Casimir Diaora

Comme nous l’annoncions dans un précédent article, la DPE de Siguiri a accordé un congé technique aux élèves et enseignants de toutes les écoles de la préfecture, allant ainsi à contre-courant de la position du Gouvernement qui, à travers Ministère de l’Education Nationale et de l’Alphabétisation, a appelé les élèves et les enseignants à reprendre le chemin des classes lundi prochain. Interrogé par Guineematin.com sur cette cacophonie, mon Casimir Diaora, Secrétaire Général du Ministère de l’Education Nationale et de l’Alphabétisation a tenté de relativiser les choses.

« Je crois que quand un Capitaine ordonne et que l’Adjudant ordonne, c’est le mot d’ordre du Capitaine qui passe », a introduit Casimir Diaora, secrétaire général du Ministère de l’Education Nationale et de l’Alphabétisation. Il avoue que le département n’était pas au courant de la décision de la Direction Préfectorale de l’Education de Siguiri, d’accorder un congé aux écoles publiques et privées de la préfecture à compter du lundi 26 février prochain, mais tente de comprendre cette décision : « Tenant compte peut-être de certaines circonstances particulières qui seraient de nature à dégrader ou à aggraver la situation, le DPE (Directeur préfectoral de l’éducation) a dû décider. Et maintenant que nous, nous avons appelé à ce que les cours reprennent lundi, et que vous nous ayez informés, je vais tout de suite prendre le téléphone, prendre langue avec lui pour savoir les raisons de sa décision. Kankan l’avait fait en tout cas, j’ai demandé un rapport, il m’a donné les raisons et c’est des raisons qui étaient valables, mais qui ne maintiennent pas la fermeture des classes », a déclaré l’ancien monsieur Diaora.

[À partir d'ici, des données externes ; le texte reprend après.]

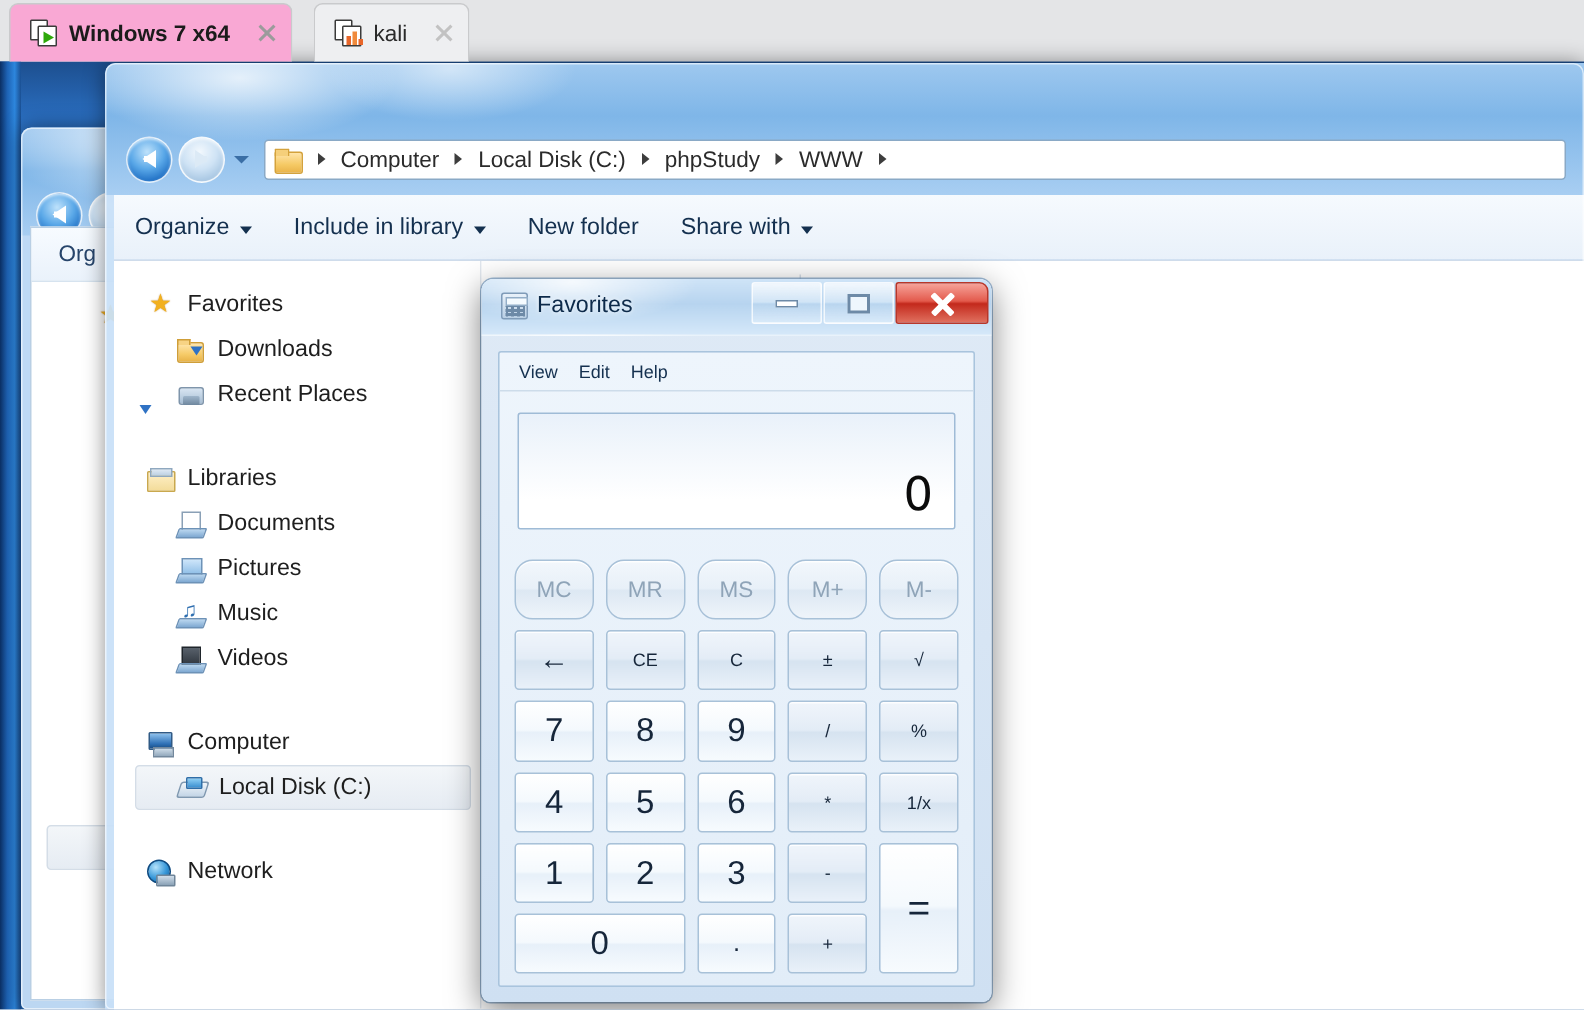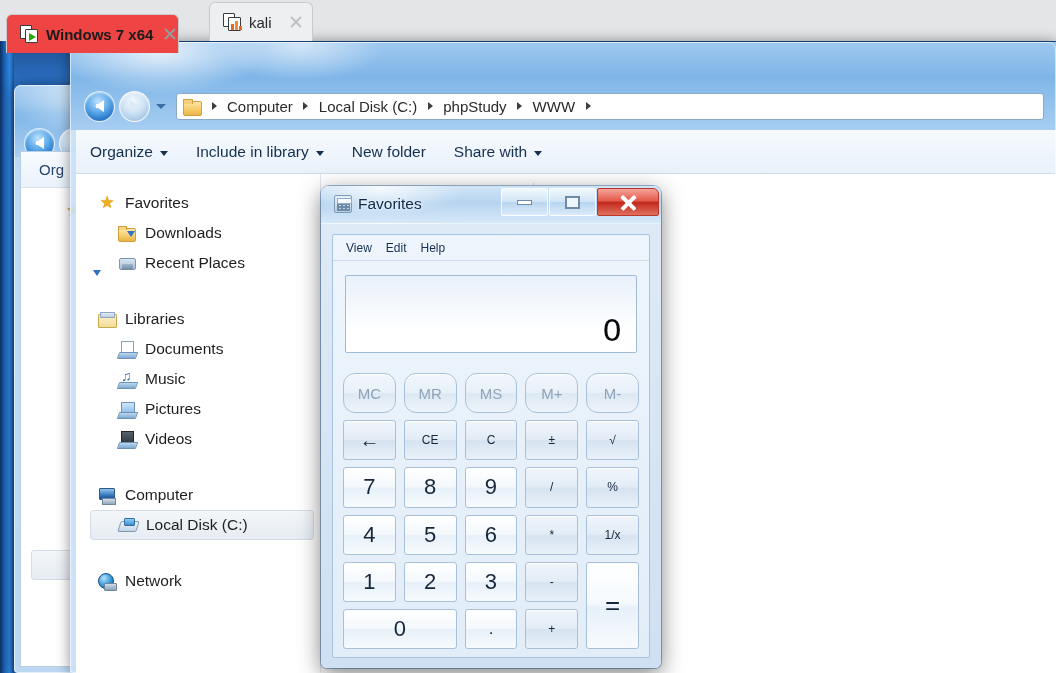--- a/index.html
+++ b/index.html
@@ -23,7 +23,7 @@
     display: flex; align-items: center; gap: 7px;
     padding: 0 6px 0 13px;
   }
-  .tab.active { background: #ef4444; left: 6px; width: 173px; z-index: 3; margin-top: 12px; }
+  .tab.active { background: #f9a8d4; left: 6px; width: 189px; z-index: 3; }
   .tab.inactive { background: #eeeff1; left: 209px; width: 104px; z-index: 2; }
   .tab-title {
     font-size: 15px; color: #1b1b1b; white-space: nowrap;

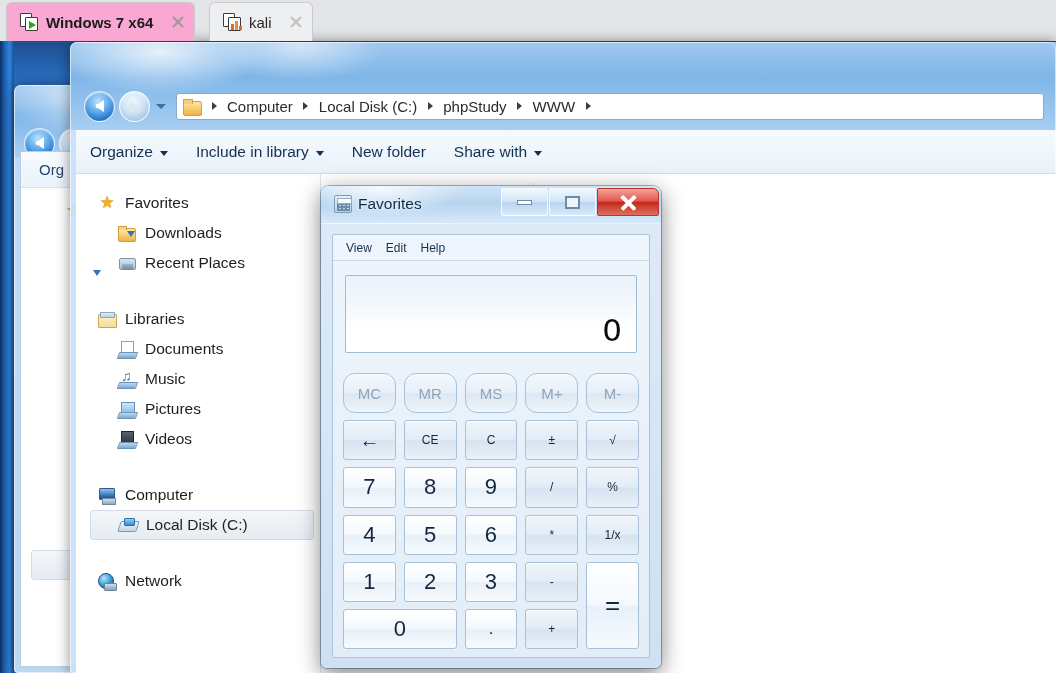--- a/index.html
+++ b/index.html
@@ -608,12 +608,12 @@
           <span>Documents</span>
         </div>
         <div class="navitem child">
+          <span class="ic ic-pic"></span>
+          <span>Pictures</span>
+        </div>
+        <div class="navitem child">
           <span class="ic ic-music"></span>
           <span>Music</span>
-        </div>
-        <div class="navitem child">
-          <span class="ic ic-pic"></span>
-          <span>Pictures</span>
         </div>
         <div class="navitem child">
           <span class="ic ic-vid"></span>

Pour certains, le communiqué du Ministère en charge de l’Education publié vendredi soir, est une sorte de recul face à l’ampleur de la crise entraîné par la grève des enseignants en cours. Car, ce communiqué annonce l’augmentation des salaires des enseignants à hauteur de 10% à compter de ce mois de février, alors que la semaine dernière, un autre communiqué du Gouvernement avait menacé de ne pas payer le salaire de février aux enseignants qui refuseraient de reprendre immédiatement le chemin des classes.

Casimir Diaora

Mais, pour Casimir Diaora, il ne s’agit nullement d’un recul : « Cela a été décidé dans le protocole du 09 octobre 2017. Donc ce n’est pas du tout un recul, le Gouvernement ne fait que respecter ses engagements », a précisé le secrétaire général du Ministère de l’Education Nationale et de l’Alphabétisation. Il ajoute que la menace de couper les salaires des enseignants qui refuseront de reprendre le travail reste maintenue, tout en indiquant qu’ « il y aura certainement une atténuation à cela pour ceux qui ne vont pas persister. C’est quelque chose de valable, mais on applique toujours intelligemment les décisions qui sont prises. Parce que nous ne voulons pas une aggravation de la crise, nous, nous voulons réduire la crise ».

Selon le numéro 2 du Ministère de l’Education Nationale et de l’Alphabétisation, la crise qui secoue actuellement le secteur éducatif guinéen ne peut pas être appelée une grève, il s’agit plutôt de perturbations créées par une dissidence : « Il ne faut pas prostituer le mot grève. La grève est un arrêt légal du travail, demandé par une organisation légalement constituée. Mais là ce n’est pas le cas, c’est un arrêt de travail, qui pour des raisons ou d’autres, a entrainé une masse mal informée, et aujourd’hui les gens se refusent de travailler alors que c’est le travail que l’on paye », a estimé l’ancien syndicaliste.